• _RECORDS SHOWN_:
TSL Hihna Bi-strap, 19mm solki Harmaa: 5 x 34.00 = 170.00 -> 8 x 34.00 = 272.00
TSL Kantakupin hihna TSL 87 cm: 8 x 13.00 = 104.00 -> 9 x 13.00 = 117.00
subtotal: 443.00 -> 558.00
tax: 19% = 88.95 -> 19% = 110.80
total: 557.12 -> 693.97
==
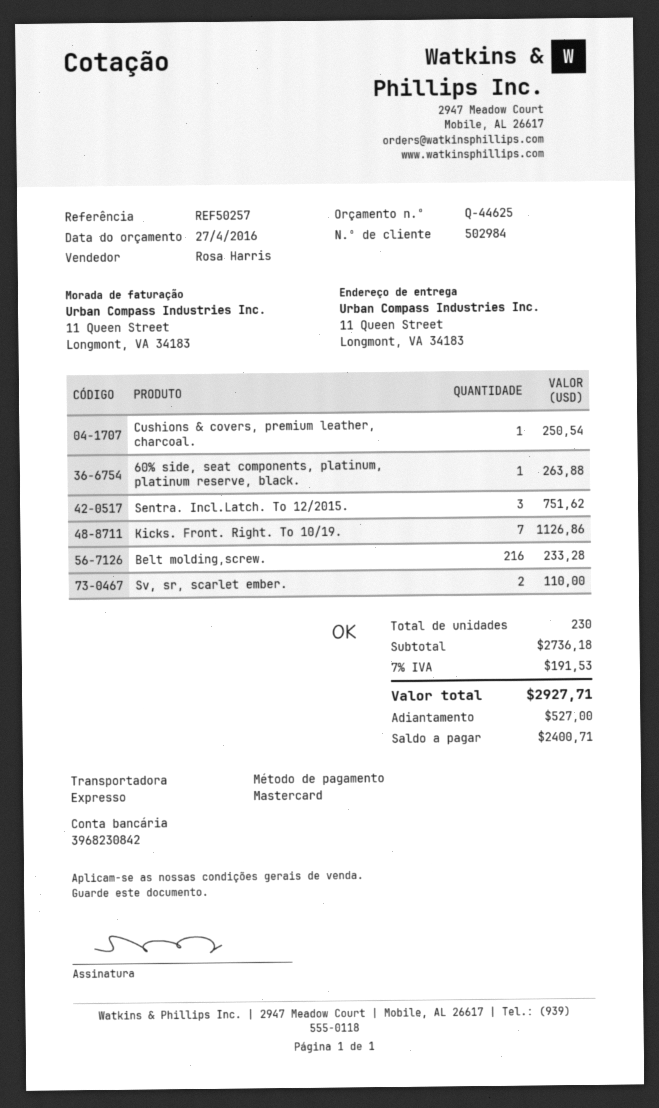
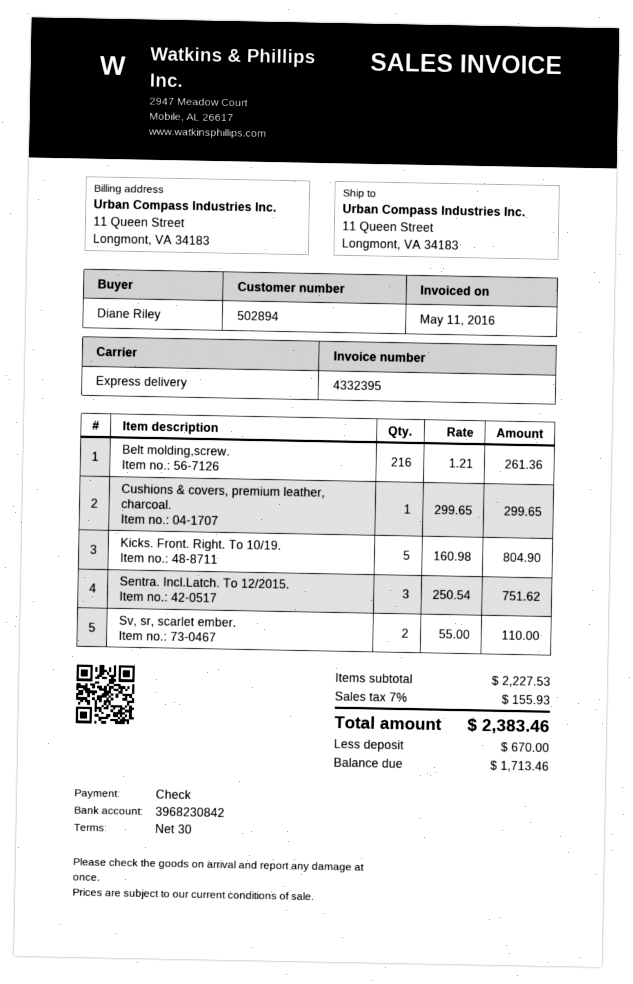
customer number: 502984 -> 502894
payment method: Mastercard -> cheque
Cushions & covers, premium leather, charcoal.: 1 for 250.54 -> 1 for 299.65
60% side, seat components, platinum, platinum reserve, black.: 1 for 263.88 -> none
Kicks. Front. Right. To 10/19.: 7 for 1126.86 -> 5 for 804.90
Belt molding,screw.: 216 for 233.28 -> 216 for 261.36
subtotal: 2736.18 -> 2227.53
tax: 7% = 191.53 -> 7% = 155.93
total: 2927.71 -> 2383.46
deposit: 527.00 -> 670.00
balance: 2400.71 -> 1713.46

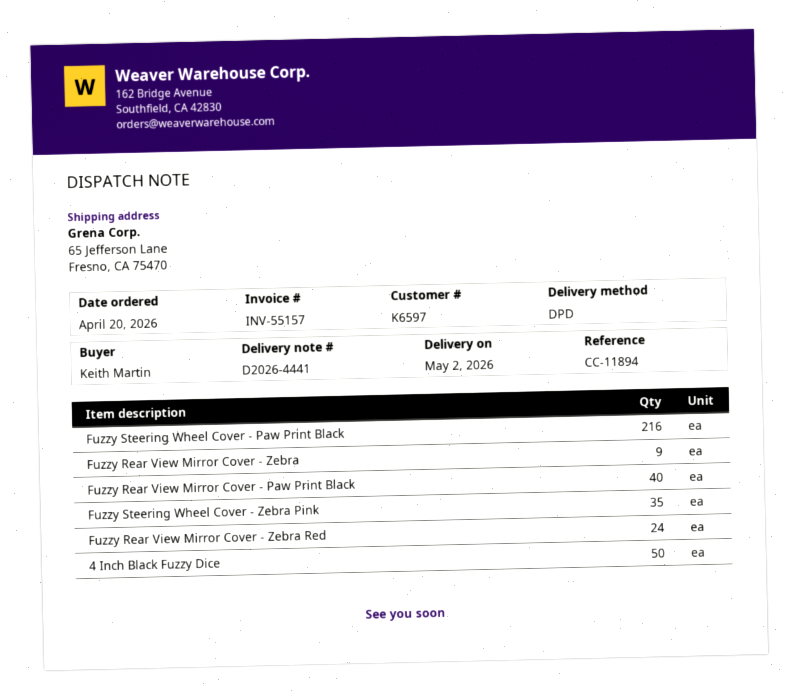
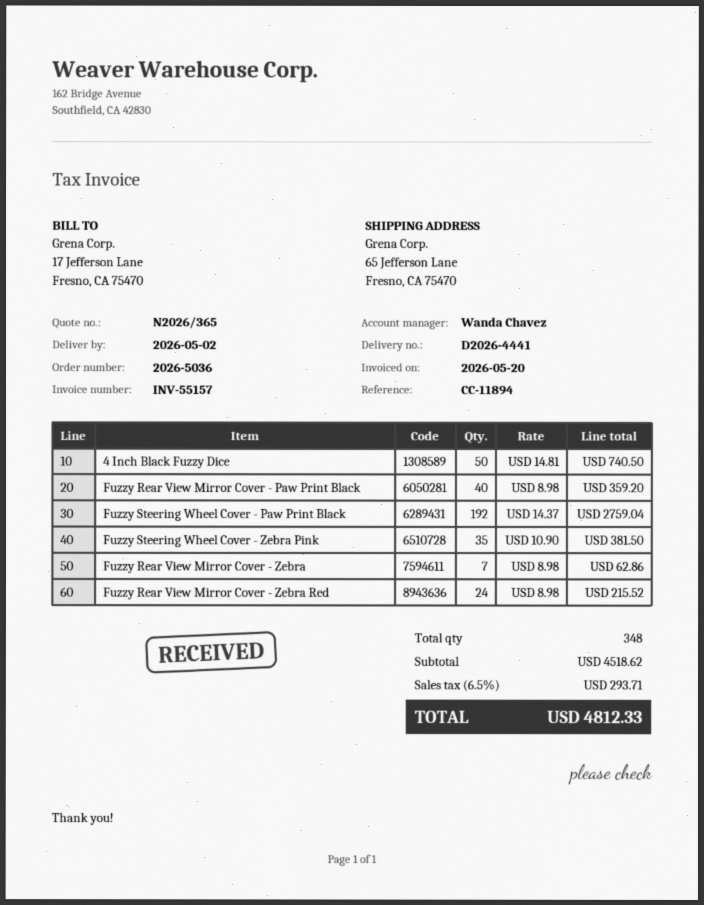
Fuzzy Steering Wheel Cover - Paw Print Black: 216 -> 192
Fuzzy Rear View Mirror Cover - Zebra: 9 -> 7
==
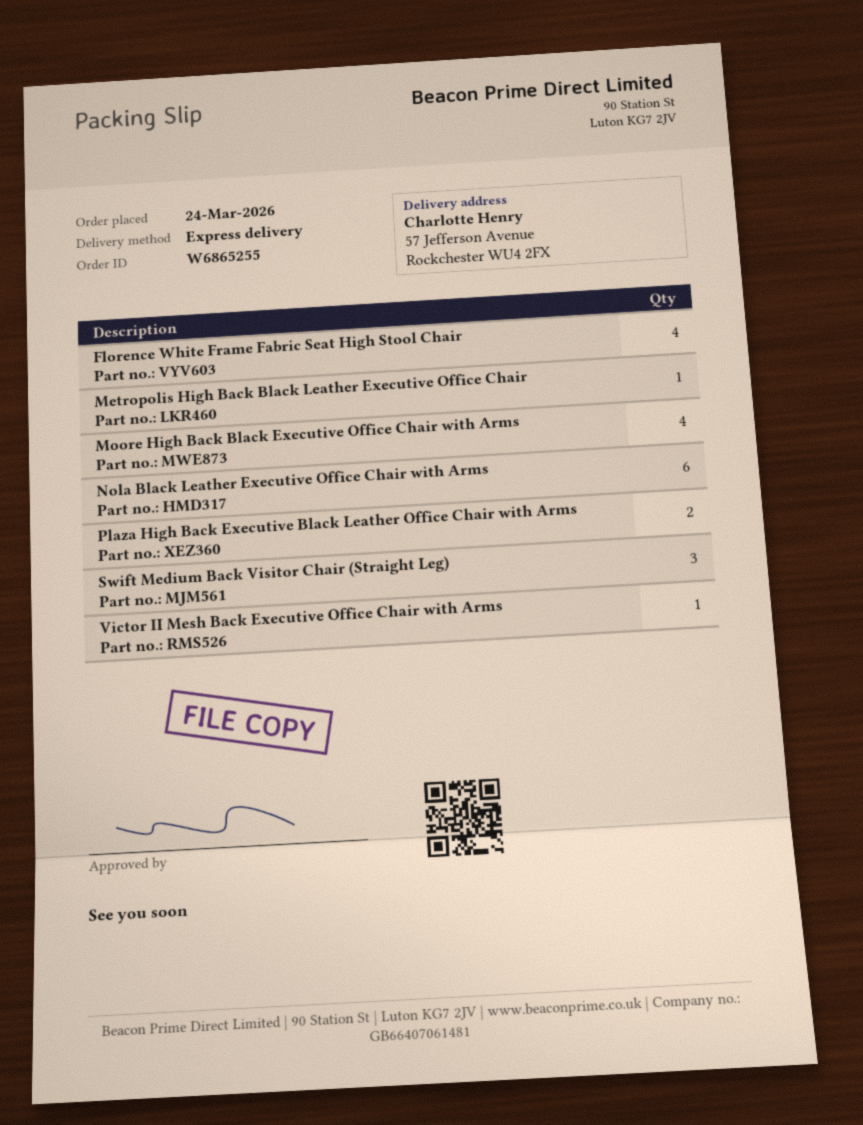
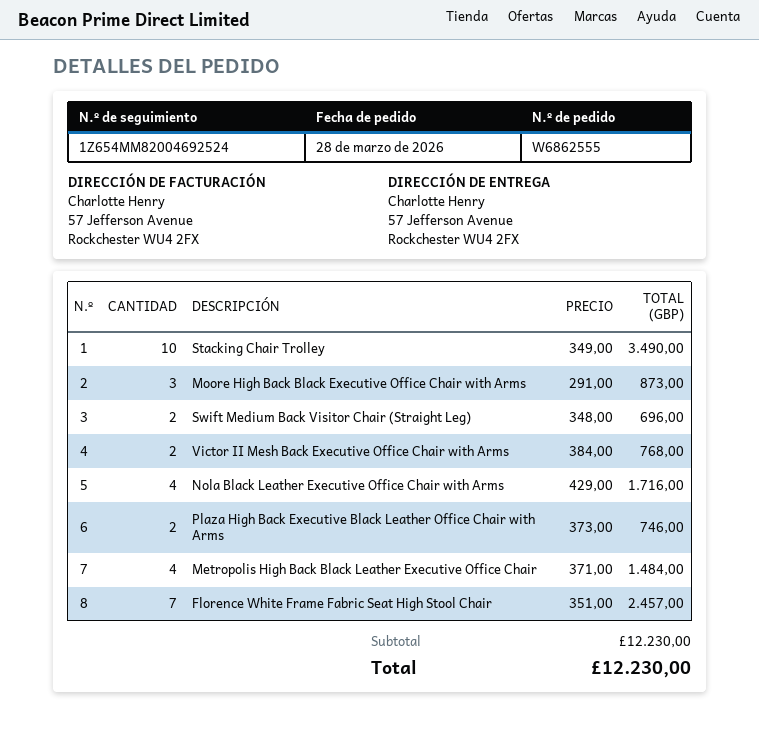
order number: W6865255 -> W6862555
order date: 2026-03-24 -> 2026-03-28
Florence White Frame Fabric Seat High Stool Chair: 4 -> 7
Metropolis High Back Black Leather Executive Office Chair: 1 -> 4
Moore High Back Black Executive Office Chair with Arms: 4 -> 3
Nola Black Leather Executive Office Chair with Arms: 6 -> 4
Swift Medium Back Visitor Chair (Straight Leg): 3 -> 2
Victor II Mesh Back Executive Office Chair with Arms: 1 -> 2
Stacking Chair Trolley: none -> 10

• _YOUR TASK_:
In the listing above, find the line containing "tax: 7% = 191.53 -> 7% = 155.93" and the line containing "Fuzzy Rear View Mirror Cover - Zebra: 9 -> 7"; print those lines and every line between them exactly, leaving out pictures.

• _EXERCISE ANSWER_:
tax: 7% = 191.53 -> 7% = 155.93
total: 2927.71 -> 2383.46
deposit: 527.00 -> 670.00
balance: 2400.71 -> 1713.46

Fuzzy Steering Wheel Cover - Paw Print Black: 216 -> 192
Fuzzy Rear View Mirror Cover - Zebra: 9 -> 7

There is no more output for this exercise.